(Aim of the task) Once the line containing "Note: This list" is found, retype it and each line after it through the last entry below, word for word, and nothing else.
*** Opening of Excerpted data ***
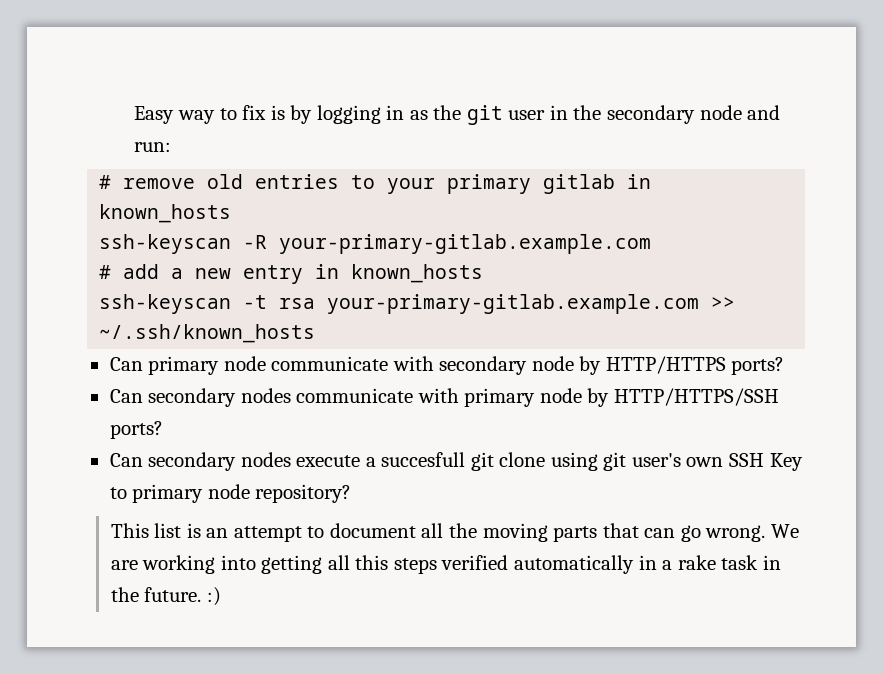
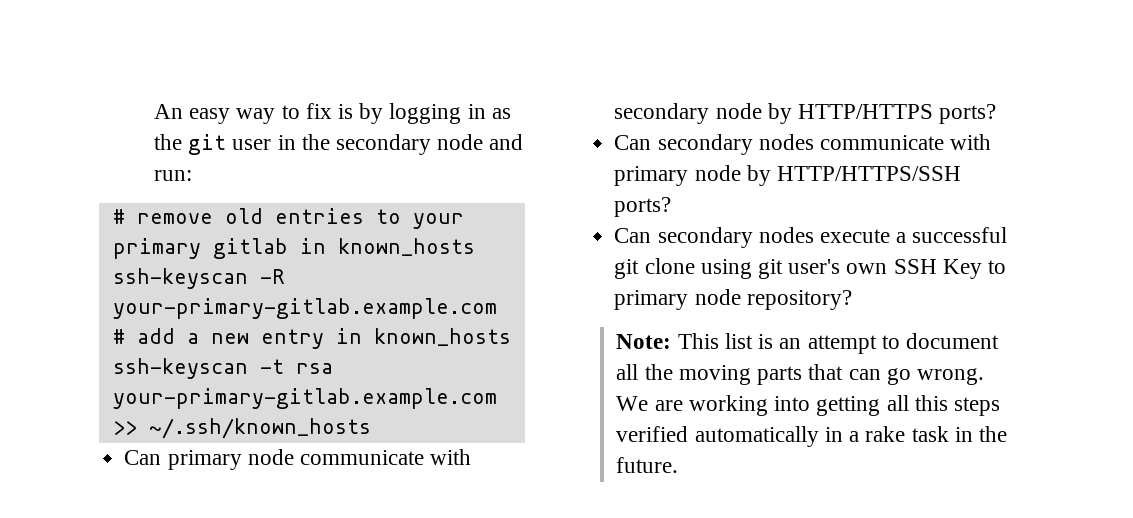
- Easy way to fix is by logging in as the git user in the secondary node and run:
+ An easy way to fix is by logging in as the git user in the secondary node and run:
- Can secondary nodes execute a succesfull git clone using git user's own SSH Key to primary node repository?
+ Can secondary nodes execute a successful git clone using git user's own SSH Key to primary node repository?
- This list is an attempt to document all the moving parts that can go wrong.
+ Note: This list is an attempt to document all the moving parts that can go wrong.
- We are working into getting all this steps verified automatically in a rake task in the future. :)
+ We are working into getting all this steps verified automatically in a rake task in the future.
*** Close of Excerpted data ***
(Result for this task)
+ Note: This list is an attempt to document all the moving parts that can go wrong.
- We are working into getting all this steps verified automatically in a rake task in the future. :)
+ We are working into getting all this steps verified automatically in a rake task in the future.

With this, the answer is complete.